# Big Brother is alive and well.



## Uncle Bob (Jul 22, 2010)

Recieved a letter today from the Oklahoma Tax Commission.

"We have been notified by the Construction Industries Board that you currently hold an occupational license (refering to my inspector's license). As required in 68 O.S. section 238.1 your license will not be renewed unless you are in compliance with the income tax laws of Oklahoma.

(I have to prove that I have not worked in the State of Oklahoma; and do not owe any taxes for the years listed below)

The Tax Commission is unable to verify that you are in compiance. Our records show the income tax years shown have not been filed:

2000, 2001, 2002, 2003, 2004, 2005, 2006, 2007, 2008.

In order to bring your account into compliance with the state income tax laws, please contact the License Compliance Unit upon receipt of this letter. The Compliance Unit will work with you to correct any discrepancies in your account.

Oklahoma Tax Commission

Tax Compliance Unit"

That's odd; since I wasn't a citizen of Oklahoma during those years; and, haven't worked in Oklahoma during that time period! Nor did I possess an Oklahoma License during those years!
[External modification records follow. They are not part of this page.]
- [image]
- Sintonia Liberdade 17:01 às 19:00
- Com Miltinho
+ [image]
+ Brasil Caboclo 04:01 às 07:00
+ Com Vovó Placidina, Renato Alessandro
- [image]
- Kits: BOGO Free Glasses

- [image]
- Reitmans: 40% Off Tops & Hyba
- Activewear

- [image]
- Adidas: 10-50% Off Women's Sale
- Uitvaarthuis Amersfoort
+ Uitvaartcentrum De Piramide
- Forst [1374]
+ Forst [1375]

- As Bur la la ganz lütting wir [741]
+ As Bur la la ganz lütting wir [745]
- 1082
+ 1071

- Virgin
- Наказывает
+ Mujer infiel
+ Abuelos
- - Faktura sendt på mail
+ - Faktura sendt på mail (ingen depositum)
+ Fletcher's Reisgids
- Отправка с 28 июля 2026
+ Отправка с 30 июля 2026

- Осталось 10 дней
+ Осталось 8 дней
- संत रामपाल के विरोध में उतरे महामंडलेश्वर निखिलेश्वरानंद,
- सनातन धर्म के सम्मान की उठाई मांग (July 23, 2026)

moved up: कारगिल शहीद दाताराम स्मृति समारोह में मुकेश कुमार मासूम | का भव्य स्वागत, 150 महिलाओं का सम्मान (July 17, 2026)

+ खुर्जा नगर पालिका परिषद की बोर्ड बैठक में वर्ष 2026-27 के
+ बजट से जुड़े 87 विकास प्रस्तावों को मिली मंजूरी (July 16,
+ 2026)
I suppose this is a notice to me that; I am responsible for the incompetence of Big Brother and his siblings.

So, now I must go down to their office and prove to the State of Oklahoma that I was not working in Oklahoma during the above time period; if I want to renew my State Inspector's license that I've only had since January, 2010.

When they find out I was in Texas; they will really get upset (Texas/OU University rivalry). Oklahomans seriously dislike Texans. Could this result in felony charges for "ailienation of affections", and disloyalty to my home State (was born here)?

ps. I am forwarding a copy of this letter to "Gerry Spence" Attorney, Jackson Hole, Wyoming. He will get a kick out this one;

http://www.gerryspence.com/

These people ain't playing with a full deck.

I've really got to get out of here,

Uncle Bob


----------



## FM William Burns (Jul 22, 2010)

Now that's too funny UB.  Hey, Jackson Hole is a great place, maybe you should head out there (but live outside the city $$$$).  I'de come visit ya out there since I would never come to Norman while Stoops is still there


----------



## JBI (Jul 22, 2010)

Just had to talk about cell towers didn't ya UB... went and put yourself on their radar?


----------



## RJJ (Jul 23, 2010)

UB: The state of Delaware sends me quarterly tax returns for a corp that I closed in 1993. With request for past due amounts for the last seven years, failure to file and so on. I have written, gone in and still get the letters. Now the funny thing is that the last job done in the fine state of Delaware was in 1989. and the year end return letter stated I had over paid corp. taxes in the amount of 2 dollars and some change. After three letters back to them for my refund I gave up.

Still get the letters and just through them in the trash. I just wonder how much money is wasted with such foolishness.


----------



## mark handler (Jul 23, 2010)

Truly UB if Big Brother was alive and well, they would have known you were not in Oklahoma at that time.....

But they know now....


----------



## TJacobs (Jul 23, 2010)

I hope you don't get deported...


----------



## north star (Jul 23, 2010)

** * ** 

*UB,*

*You must have really ticked some people off in Oklahoma, whilest trying*

*to do some inspections...  * 



** * **


----------



## mmmarvel (Jul 23, 2010)

Hey UB - that's still better than the lady who was trying to get her mortgage in under the new Obama mortgage change-o act, she was asked to produce a copy of her death certificate.  Gotta love big brother.

http://online.wsj.com/article/SB10001424052748704421304575383540017919202.html?mod=WSJ_hpp_MIDDLETopStories


----------



## JBI (Jul 24, 2010)

And never forget: Just because you're paranoid doesn't mean they're _not_ out to get you...


----------



## Uncle Bob (Jul 29, 2010)

Update;

I went to the "Big City" (Oklahoma City); and spoke with some of the Nice Ladies at the Tax Compliance Unit; turned on the ole Uncle Bob charm; and, two days latter; bingo! - I received my Unlimited State Inspector's License, in the mail.

If it weren't for all the Nice Ladies in this world; Uncle Bob would be deep in du du.

Gotta love the Ladies,  

Uncle Bob


----------